* ABOUT THIS TASK: This exercise calls for all the entries that follow to be set down exactly, without their images.

·····

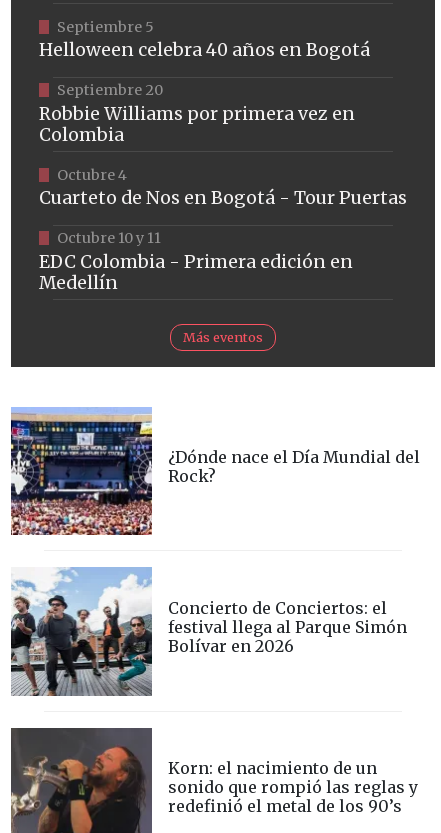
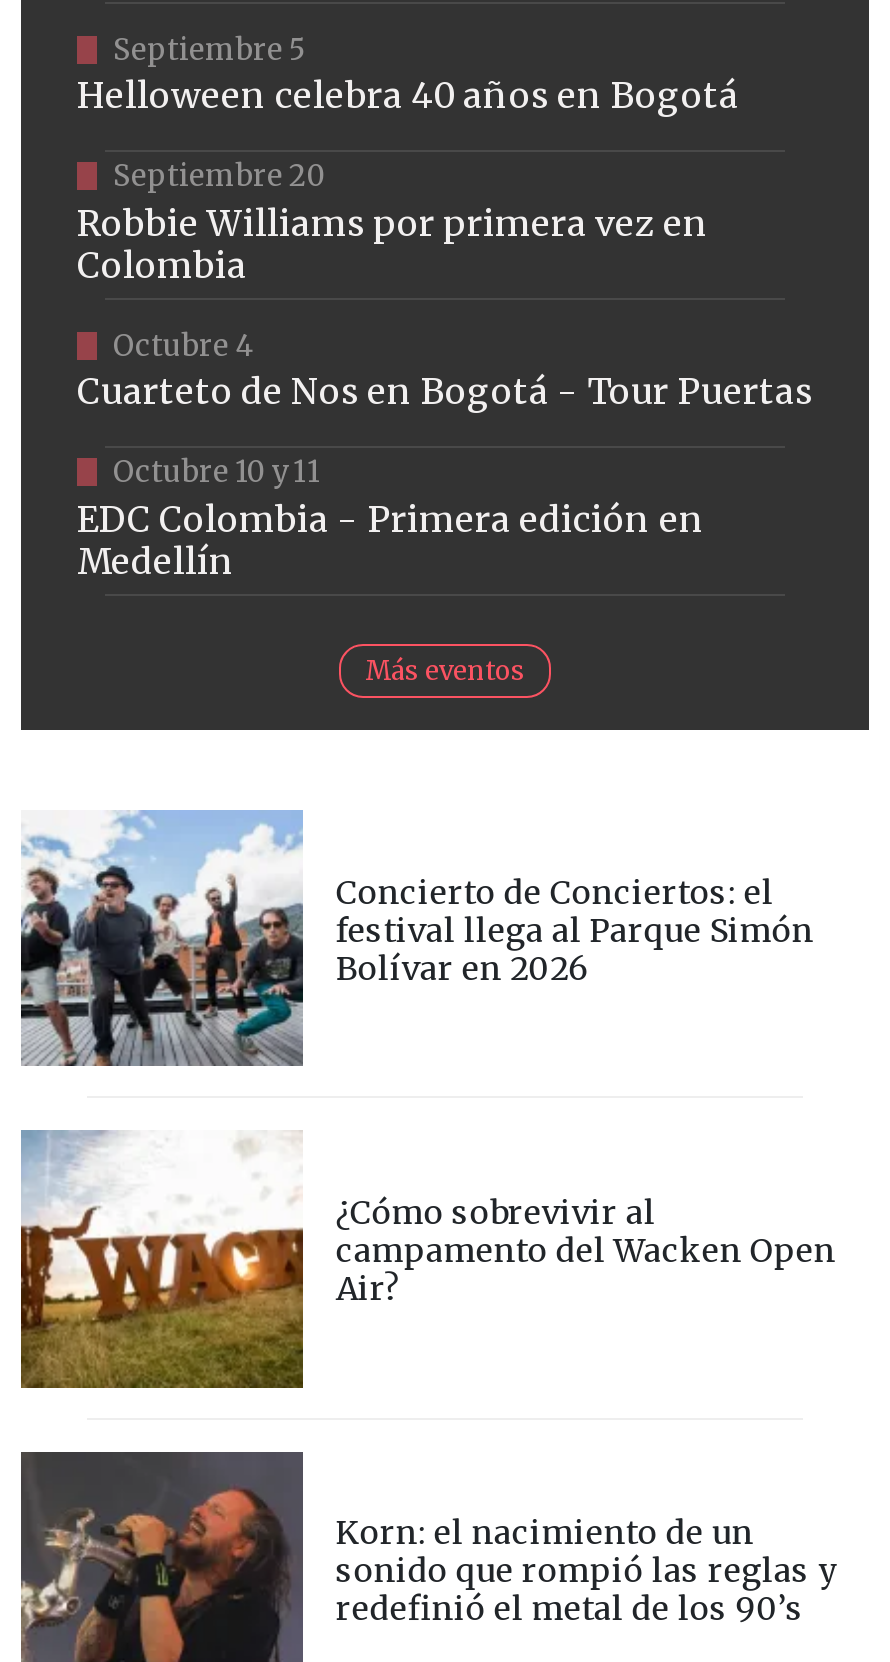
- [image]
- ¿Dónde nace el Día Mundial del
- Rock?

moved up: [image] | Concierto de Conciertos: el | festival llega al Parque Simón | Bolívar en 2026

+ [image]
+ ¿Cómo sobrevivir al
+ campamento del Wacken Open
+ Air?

·····

* SOLUTION TO THE EXERCISE:
- [image]
- ¿Dónde nace el Día Mundial del
- Rock?

moved up: [image] | Concierto de Conciertos: el | festival llega al Parque Simón | Bolívar en 2026

+ [image]
+ ¿Cómo sobrevivir al
+ campamento del Wacken Open
+ Air?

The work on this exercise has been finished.